● **EXERCISE BRIEF**:
Give every entry again, exactly as it stands.

Code change snippets

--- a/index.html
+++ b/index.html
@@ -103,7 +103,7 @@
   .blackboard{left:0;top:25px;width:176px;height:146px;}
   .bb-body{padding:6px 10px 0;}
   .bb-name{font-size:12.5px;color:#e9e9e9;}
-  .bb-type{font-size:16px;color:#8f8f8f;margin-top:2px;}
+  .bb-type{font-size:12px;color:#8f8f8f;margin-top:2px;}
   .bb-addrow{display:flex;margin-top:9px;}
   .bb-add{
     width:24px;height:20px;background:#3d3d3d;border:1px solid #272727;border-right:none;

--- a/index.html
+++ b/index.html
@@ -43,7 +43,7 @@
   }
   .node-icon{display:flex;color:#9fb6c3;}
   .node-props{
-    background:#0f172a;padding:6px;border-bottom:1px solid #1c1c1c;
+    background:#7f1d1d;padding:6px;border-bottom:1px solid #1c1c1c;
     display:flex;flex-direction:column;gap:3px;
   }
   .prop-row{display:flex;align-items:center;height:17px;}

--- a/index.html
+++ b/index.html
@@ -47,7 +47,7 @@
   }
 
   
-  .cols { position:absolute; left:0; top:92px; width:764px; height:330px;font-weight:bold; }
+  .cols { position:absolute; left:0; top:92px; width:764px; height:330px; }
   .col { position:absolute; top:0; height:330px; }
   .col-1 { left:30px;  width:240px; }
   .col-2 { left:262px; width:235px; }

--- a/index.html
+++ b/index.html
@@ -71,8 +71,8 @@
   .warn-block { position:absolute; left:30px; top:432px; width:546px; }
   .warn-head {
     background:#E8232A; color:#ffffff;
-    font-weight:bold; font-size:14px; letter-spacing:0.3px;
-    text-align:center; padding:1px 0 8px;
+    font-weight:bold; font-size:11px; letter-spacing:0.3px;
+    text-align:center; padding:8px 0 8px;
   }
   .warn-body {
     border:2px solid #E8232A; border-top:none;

● **TASK SOLUTION**:
--- a/index.html
+++ b/index.html
@@ -103,7 +103,7 @@
   .blackboard{left:0;top:25px;width:176px;height:146px;}
   .bb-body{padding:6px 10px 0;}
   .bb-name{font-size:12.5px;color:#e9e9e9;}
-  .bb-type{font-size:16px;color:#8f8f8f;margin-top:2px;}
+  .bb-type{font-size:12px;color:#8f8f8f;margin-top:2px;}
   .bb-addrow{display:flex;margin-top:9px;}
   .bb-add{
     width:24px;height:20px;background:#3d3d3d;border:1px solid #272727;border-right:none;

--- a/index.html
+++ b/index.html
@@ -43,7 +43,7 @@
   }
   .node-icon{display:flex;color:#9fb6c3;}
   .node-props{
-    background:#0f172a;padding:6px;border-bottom:1px solid #1c1c1c;
+    background:#7f1d1d;padding:6px;border-bottom:1px solid #1c1c1c;
     display:flex;flex-direction:column;gap:3px;
   }
   .prop-row{display:flex;align-items:center;height:17px;}

--- a/index.html
+++ b/index.html
@@ -47,7 +47,7 @@
   }
 
   
-  .cols { position:absolute; left:0; top:92px; width:764px; height:330px;font-weight:bold; }
+  .cols { position:absolute; left:0; top:92px; width:764px; height:330px; }
   .col { position:absolute; top:0; height:330px; }
   .col-1 { left:30px;  width:240px; }
   .col-2 { left:262px; width:235px; }

--- a/index.html
+++ b/index.html
@@ -71,8 +71,8 @@
   .warn-block { position:absolute; left:30px; top:432px; width:546px; }
   .warn-head {
     background:#E8232A; color:#ffffff;
-    font-weight:bold; font-size:14px; letter-spacing:0.3px;
-    text-align:center; padding:1px 0 8px;
+    font-weight:bold; font-size:11px; letter-spacing:0.3px;
+    text-align:center; padding:8px 0 8px;
   }
   .warn-body {
     border:2px solid #E8232A; border-top:none;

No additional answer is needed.